RI Bidik Ekspor Mi Instan US$ 200 Juta di 2010

RI Bidik Ekspor Mi Instan US$ 200 Juta di 2010

- detikFinance
Selasa, 19 Okt 2010 17:53 WIB
Jakarta - Nilai ekspor mi instan Indonesia di tahun 2010 ini ditargetkan akan mencapai US$ 200 juta. Negara tujuan utama ekspor mi instan Indonesia adalah Malaysia, karena banyaknya TKI di negara tersebut.

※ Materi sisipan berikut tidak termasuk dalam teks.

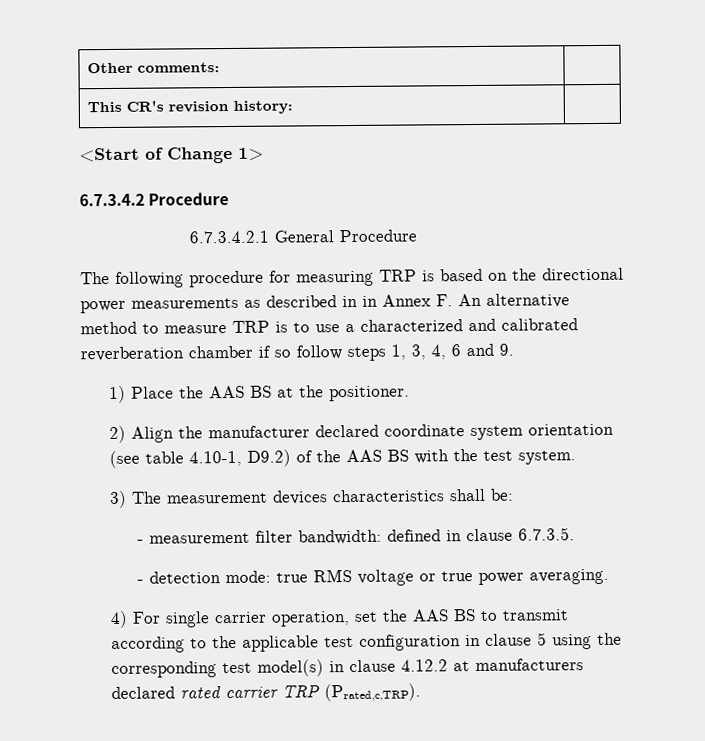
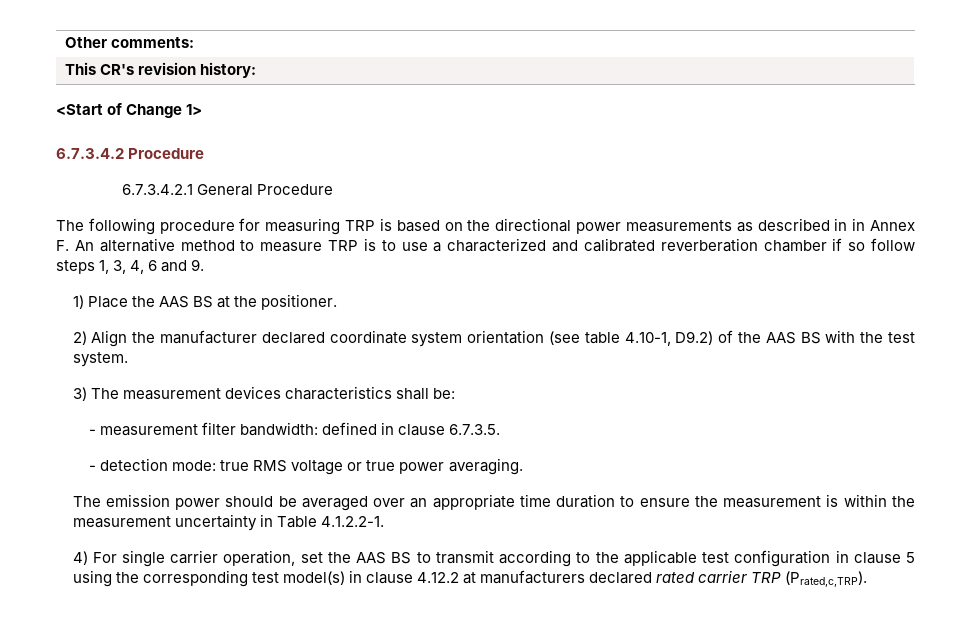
+ The emission power should be averaged over an appropriate time duration to ensure the measurement is within the measurement uncertainty in Table 4.1.2.2-1.

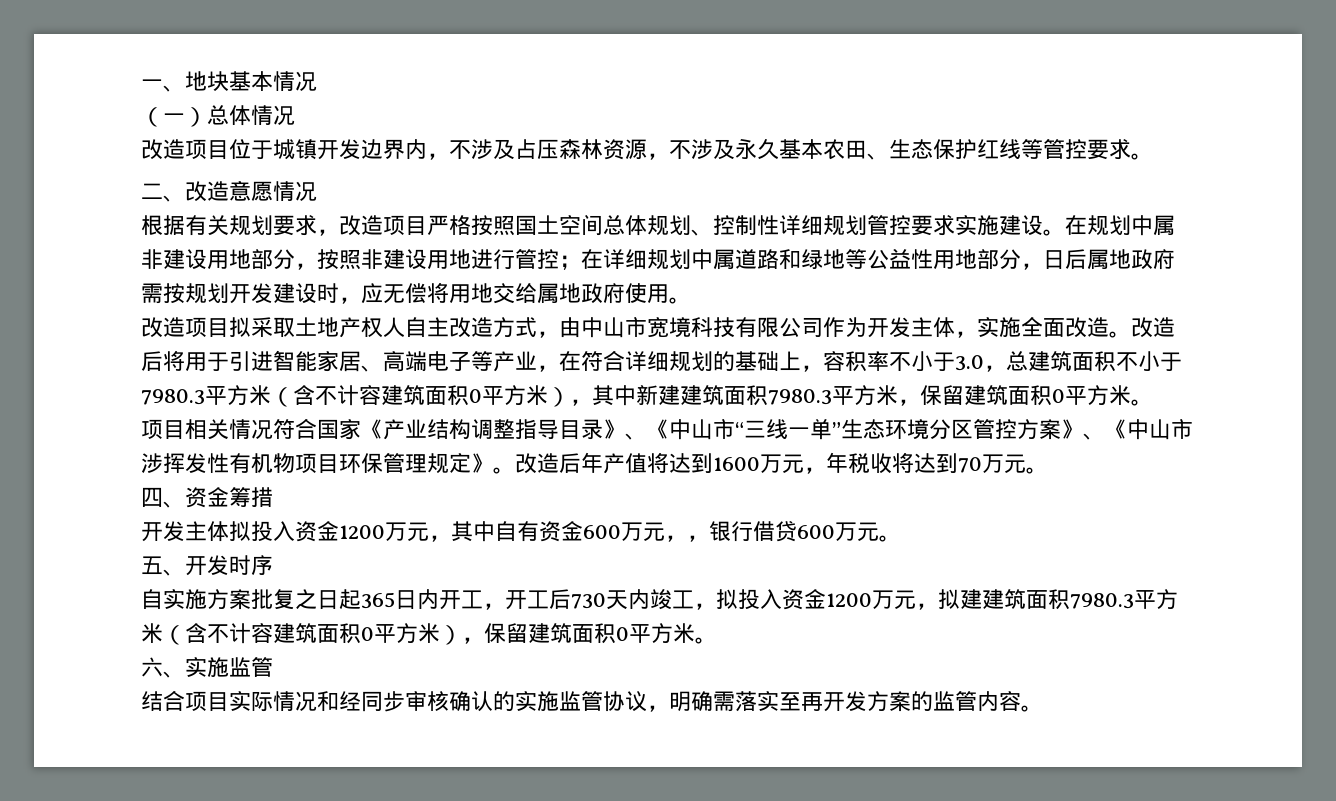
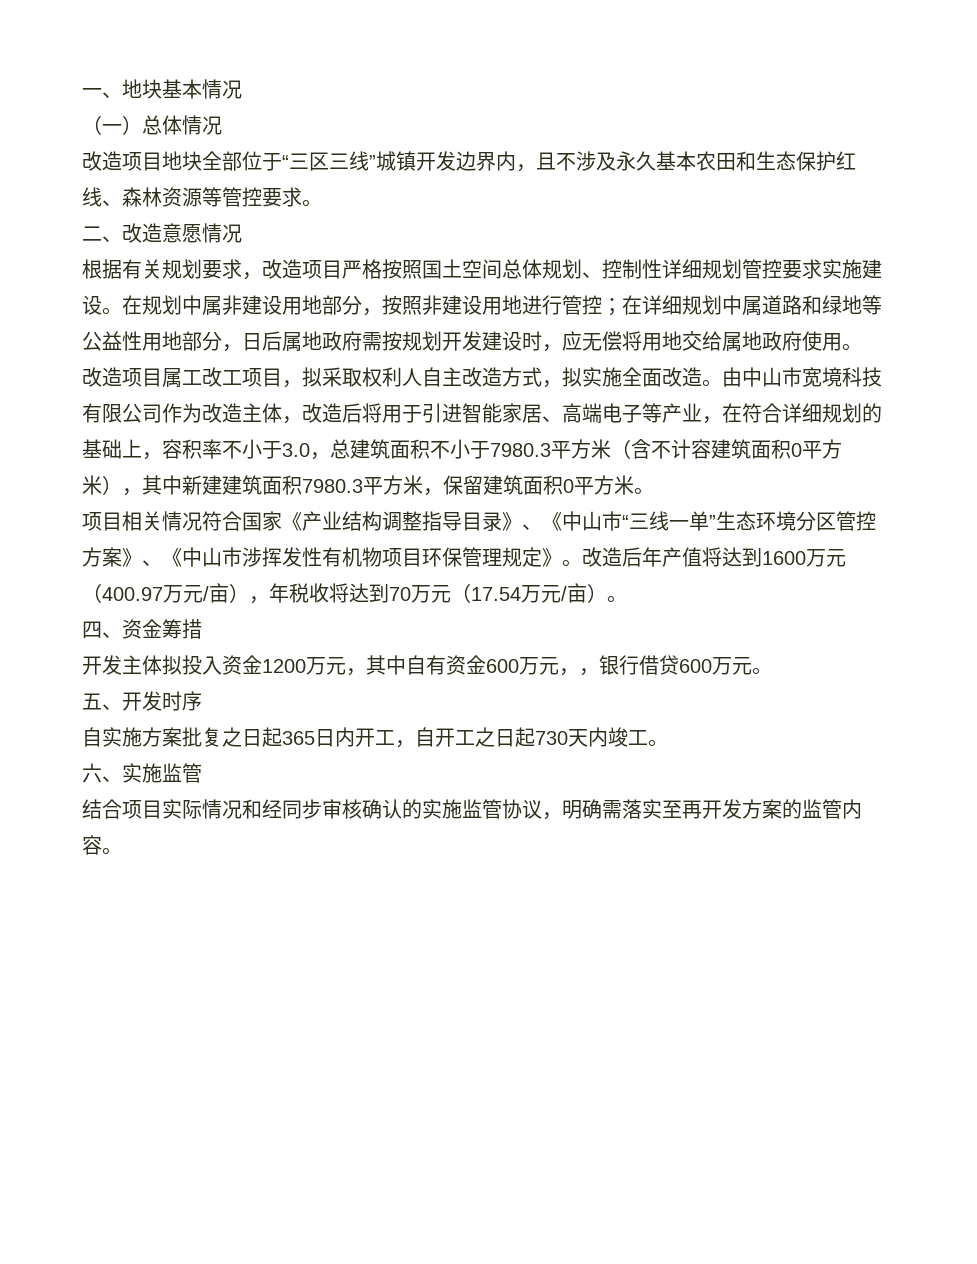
- 改造项目位于城镇开发边界内，不涉及占压森林资源，不涉及永久基本农田、生态保护红线等管控要求。
+ 改造项目地块全部位于“三区三线”城镇开发边界内，且不涉及永久基本农田和生态保护红线、森林资源等管控要求。
- 改造项目拟采取土地产权人自主改造方式，由中山市宽境科技有限公司作为开发主体，实施全面改造。改造后将用于引进智能家居、高端电子等产业，在符合详细规划的基础上，容积率不小于3.0，总建筑面积不小于7980.3平方米（含不计容建筑面积0平方米），其中新建建筑面积7980.3平方米，保留建筑面积0平方米。
+ 改造项目属工改工项目，拟采取权利人自主改造方式，拟实施全面改造。由中山市宽境科技有限公司作为改造主体，改造后将用于引进智能家居、高端电子等产业，在符合详细规划的基础上，容积率不小于3.0，总建筑面积不小于7980.3平方米（含不计容建筑面积0平方米），其中新建建筑面积7980.3平方米，保留建筑面积0平方米。
- 改造后年产值将达到1600万元，年税收将达到70万元。
+ 改造后年产值将达到1600万元（400.97万元/亩），年税收将达到70万元（17.54万元/亩）。
- 自实施方案批复之日起365日内开工，开工后730天内竣工，拟投入资金1200万元，拟建建筑面积7980.3平方米（含不计容建筑面积0平方米），保留建筑面积0平方米。
+ 自实施方案批复之日起365日内开工，自开工之日起730天内竣工。

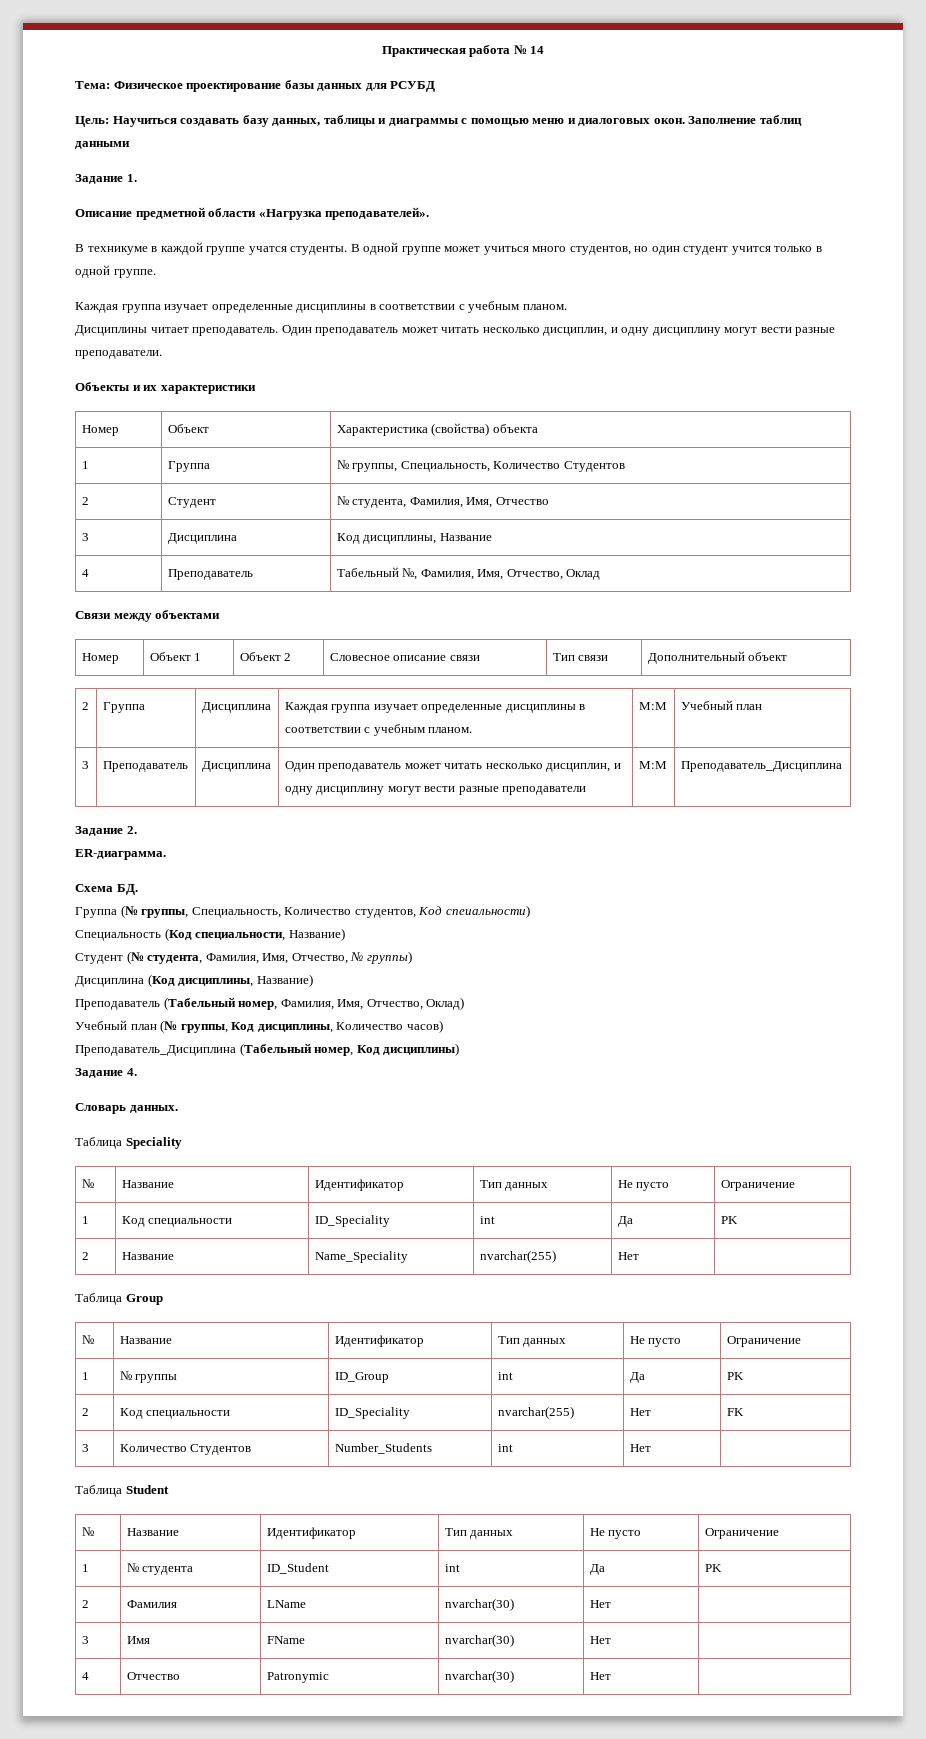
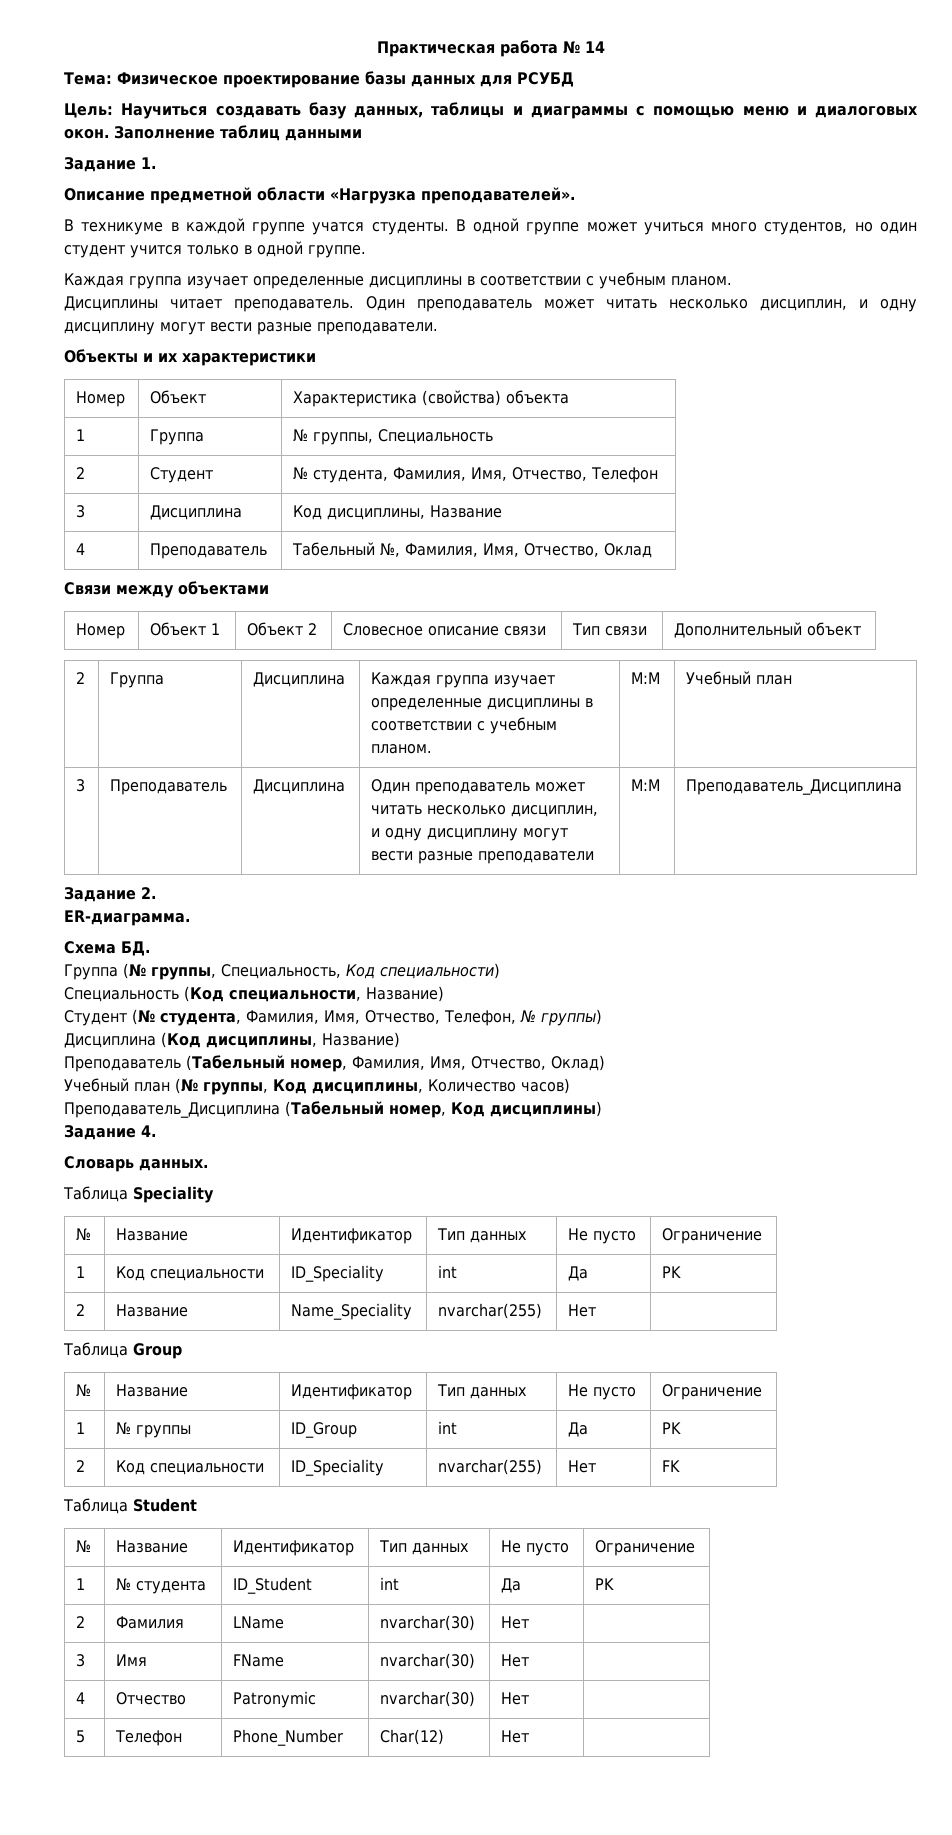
- 1 | Группа | № группы, Специальность, Количество Студентов
+ 1 | Группа | № группы, Специальность
- 2 | Студент | № студента, Фамилия, Имя, Отчество
+ 2 | Студент | № студента, Фамилия, Имя, Отчество, Телефон
- Группа (№ группы, Специальность, Количество студентов, Код спеиальности)
+ Группа (№ группы, Специальность, Код специальности)
- Студент (№ студента, Фамилия, Имя, Отчество, № группы)
+ Студент (№ студента, Фамилия, Имя, Отчество, Телефон, № группы)
- 3 | Количество Студентов | Number_Students | int | Нет |
+ 5 | Телефон | Phone_Number | Char(12) | Нет |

Demikian disampaikan Dirjen Perdagangan Dalam Negeri Kementerian Perdagangan, Deddy Saleh di Gedung DPR RI, Jalan Gatot Subroto Jakarta, Rabu (19/8/2010).

Deddy menyampaikan, dari US$ 200 juta nilai perdagangan olahan gandum ini, Taiwan menempati posisi 14 dari sisi penetrasi pasar. Negara tujuan ekspor utama Indonesia tetap Malaysia.

SCROLL TO CONTINUE WITH CONTENT

"Ya di Malaysia, TKI-nya paling banyak. Di Taiwan TKI jumlahnya 150 ribu. Dan hingga Juli perdagangan mie instan ke Taiwan hanya US$ 1 juta," paparnya.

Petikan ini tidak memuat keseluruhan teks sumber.